Somente a haste dos óculos me incomoda
um pouco, pressionando como um torniquete a área compreendida entre a orelha e
a fronte.
-0-
Às oito da manhã, pontualmente como
sempre, chega dona Ernestina para cumprir com esmerado zelo sua missão de
diarista do tipo lava, passa, arruma e cozinha.
Ela cumprimenta a vizinha que varre para
o meio-fio as folhas que o outono arrancou durante a noite, abre o pequeno
portão, passa por ele e depois o fecha, então caminha pelo piso de lajotas
vermelhas que cruza com o também pequeno jardim que está – e ela olha com desaprovação
– precisando de uns cuidados.
Abre a bolsa do tamanho de uma sacola,
apanha a chave, enfia a chave na fechadura e gira duas vezes para a esquerda, abre
a porta e “oohhh!!!” entra em pânico ao ver um corpo de homem caído nos
primeiros degraus da escadaria revestida de carpete no topo de cada degrau.
Quer gritar, chamar a vizinha, os
bombeiros, a ambulância e a polícia, mas a voz não sai, as pernas tremem e ela
não consegue sair do lugar.
É claro que o corpo esparramado na
escada sou eu, dormindo enfim com todo aspecto de um morto, bêbado não, pois
bêbado que se preza não se embriaga de pijama.
A voz finalmente sai e ela afinal grita,
e eu acordo mais assustado que ela.
Acordo todo moído, a luz que vem da
janela frontal com as cortinas abertas incomoda os meus olhos, e por detrás do
vidro a cara curiosa da vizinha me incomoda muito mais.
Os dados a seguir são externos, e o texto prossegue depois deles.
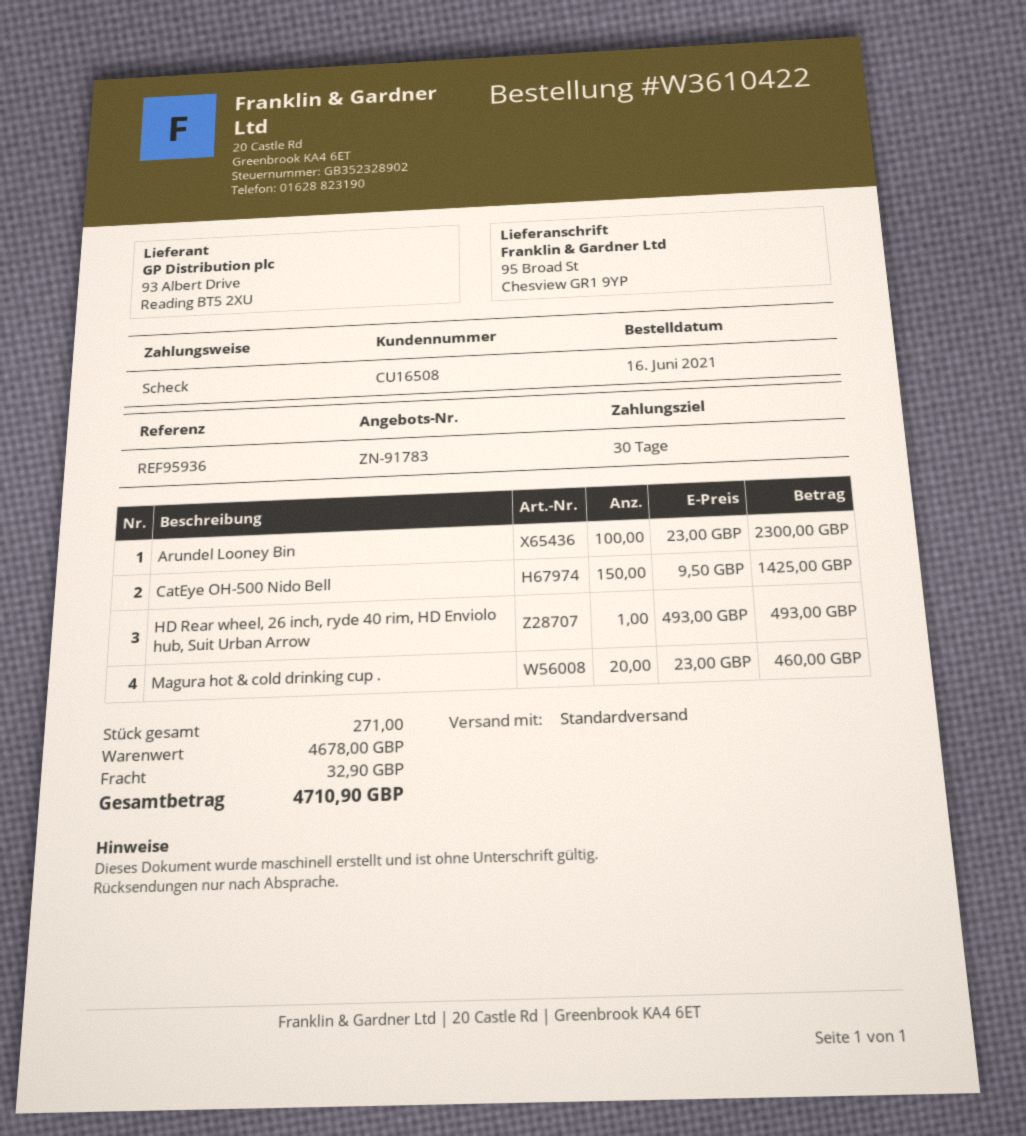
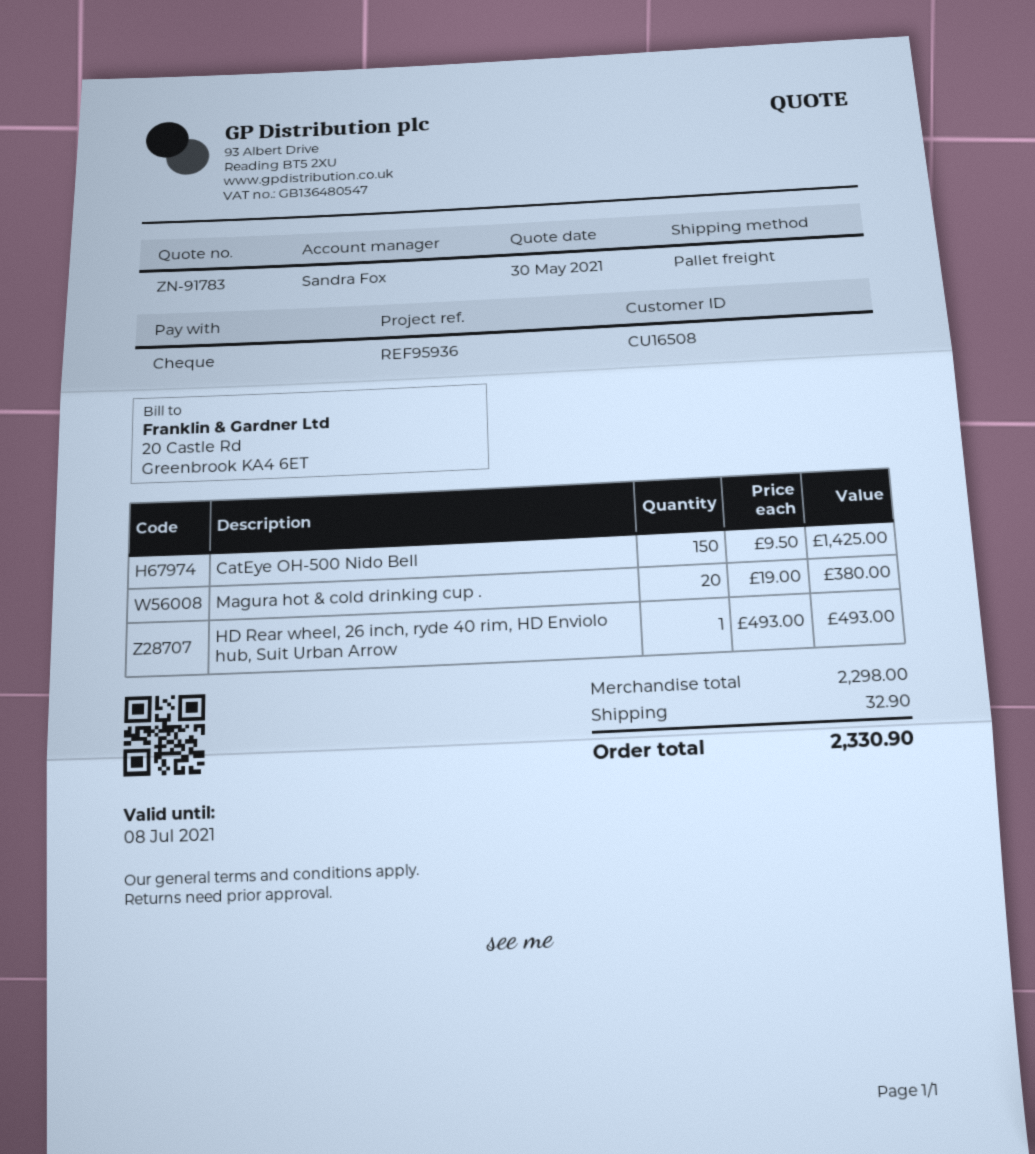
shipping method: standard -> pallet freight
Arundel Looney Bin: 100 x 23.00 = 2300.00 -> none
Magura hot & cold drinking cup .: 20 x 23.00 = 460.00 -> 20 x 19.00 = 380.00
subtotal: 4678.00 -> 2298.00
total: 4710.90 -> 2330.90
O que importa é que eu estou vivo e surpreendentemente
sem dores, apesar de me sentir saído de um liquidificador.
Abro um olho, depois outro, recomponho
os óculos e vejo através das lentes sujas a expressão boquiaberta de dona
Ernestina e a cara da vizinha impressa na janela e a bolsa que parece uma
sacola caída no chão, por onde se espalham as artemijas que foram cuspidas do
vaso.
Na falta de algo melhor para dizer que
fosse decentemente apropriado e que tivesse o mínimo sentido para explicar a
cena dantesca, balbuciei – “eu ia ao dentista, dona Ernestina, mas mudei de
ideia e acabei ficando por aqui mesmo” – acreditando que o tom da explicação
pudesse quebrar o encanto do inverossímil da cena.
Ato contínuo, levanto-me altivamente como
um general que caiu do cavalo e subo com grandiosidade a escada em direção ao
quarto para tentar direcionar a minha cabeça e pensar no que fazer da vida.
Na testa, uma marca levemente vermelha.
Dona Ernestina, em pé no umbral da sala,
me acompanha com os olhos e com a boca aberta, o coração voltando à
normalidade.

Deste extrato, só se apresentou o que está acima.